Data entries:
______________________________
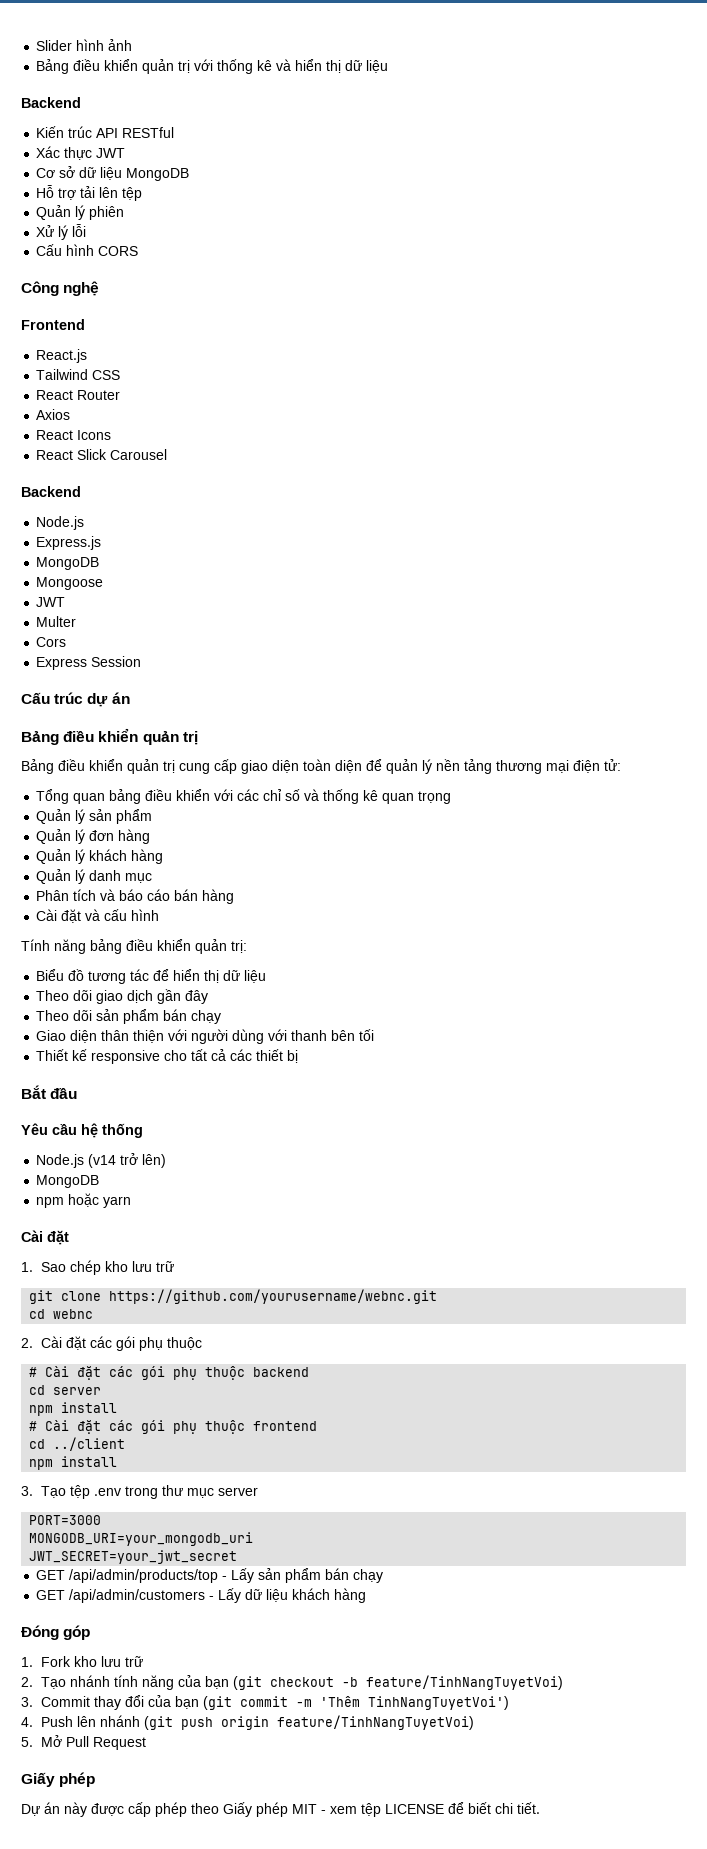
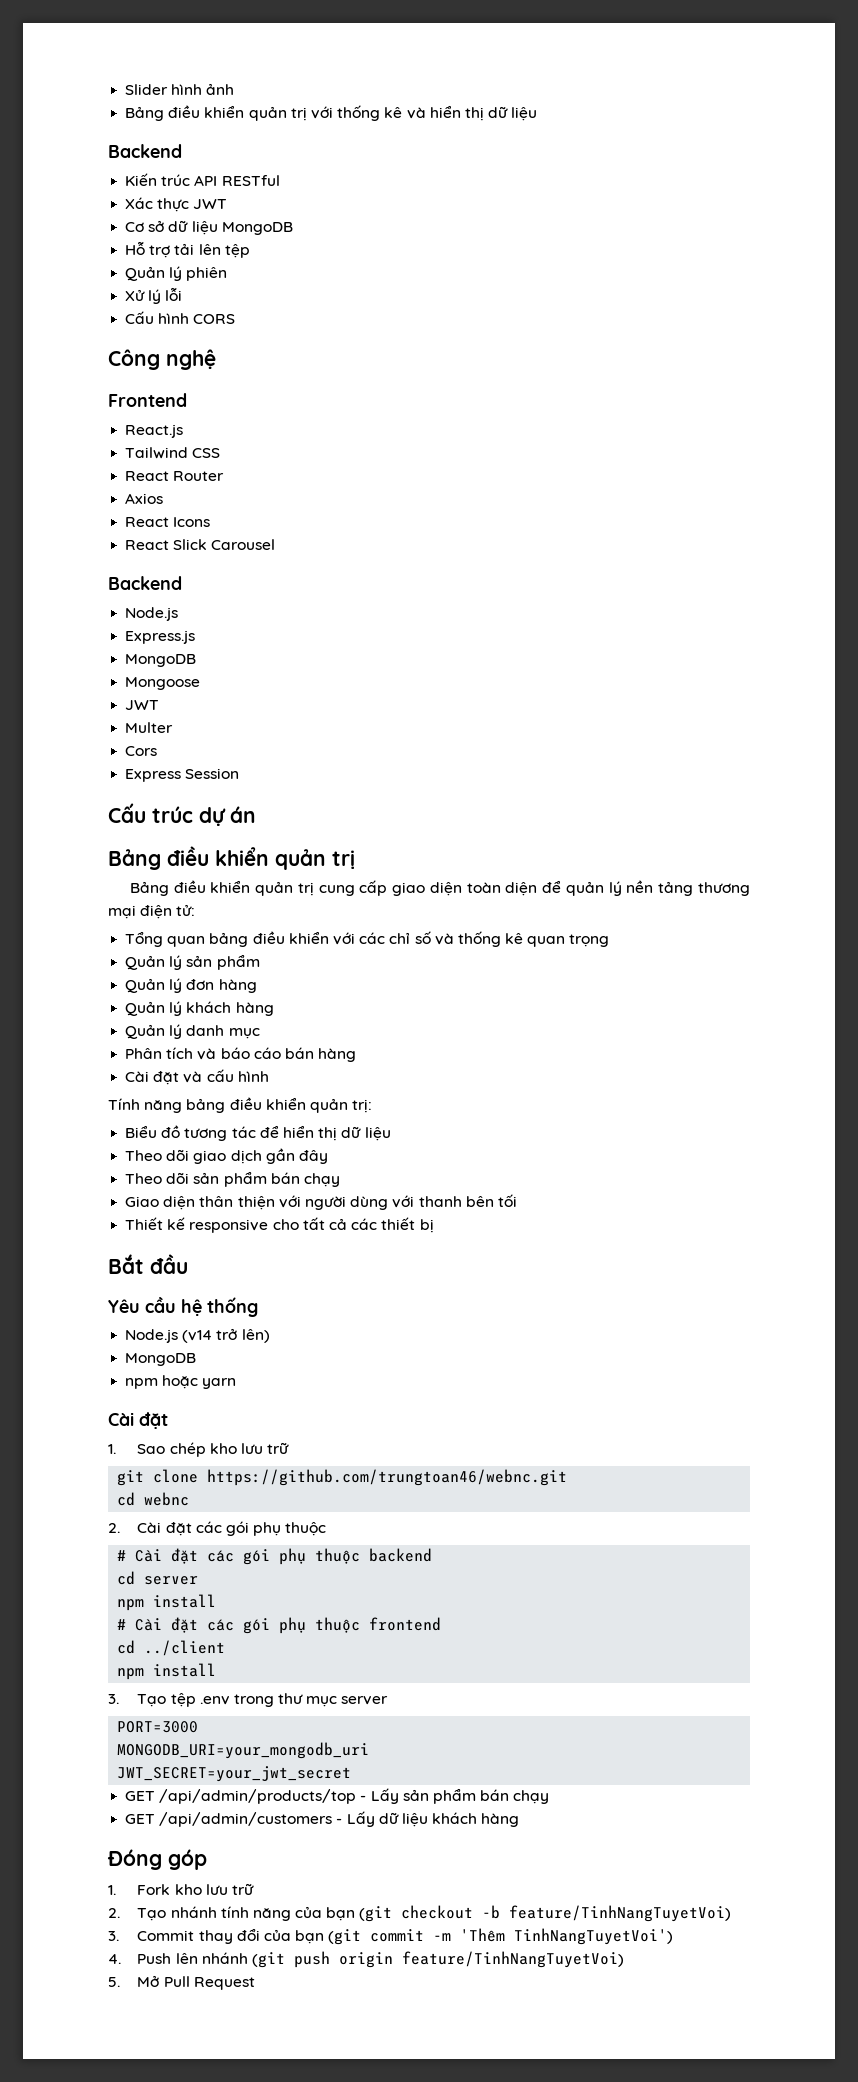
- git clone https://github.com/yourusername/webnc.git
+ git clone https://github.com/trungtoan46/webnc.git
  5. Mở Pull Request
- Giấy phép
- Dự án này được cấp phép theo Giấy phép MIT - xem tệp LICENSE để biết chi tiết.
______________________________
> Problem
Each line of the data above should be reproduced without alteration, and no picture should appear in the copy.

> Exercise result
- git clone https://github.com/yourusername/webnc.git
+ git clone https://github.com/trungtoan46/webnc.git
  5. Mở Pull Request
- Giấy phép
- Dự án này được cấp phép theo Giấy phép MIT - xem tệp LICENSE để biết chi tiết.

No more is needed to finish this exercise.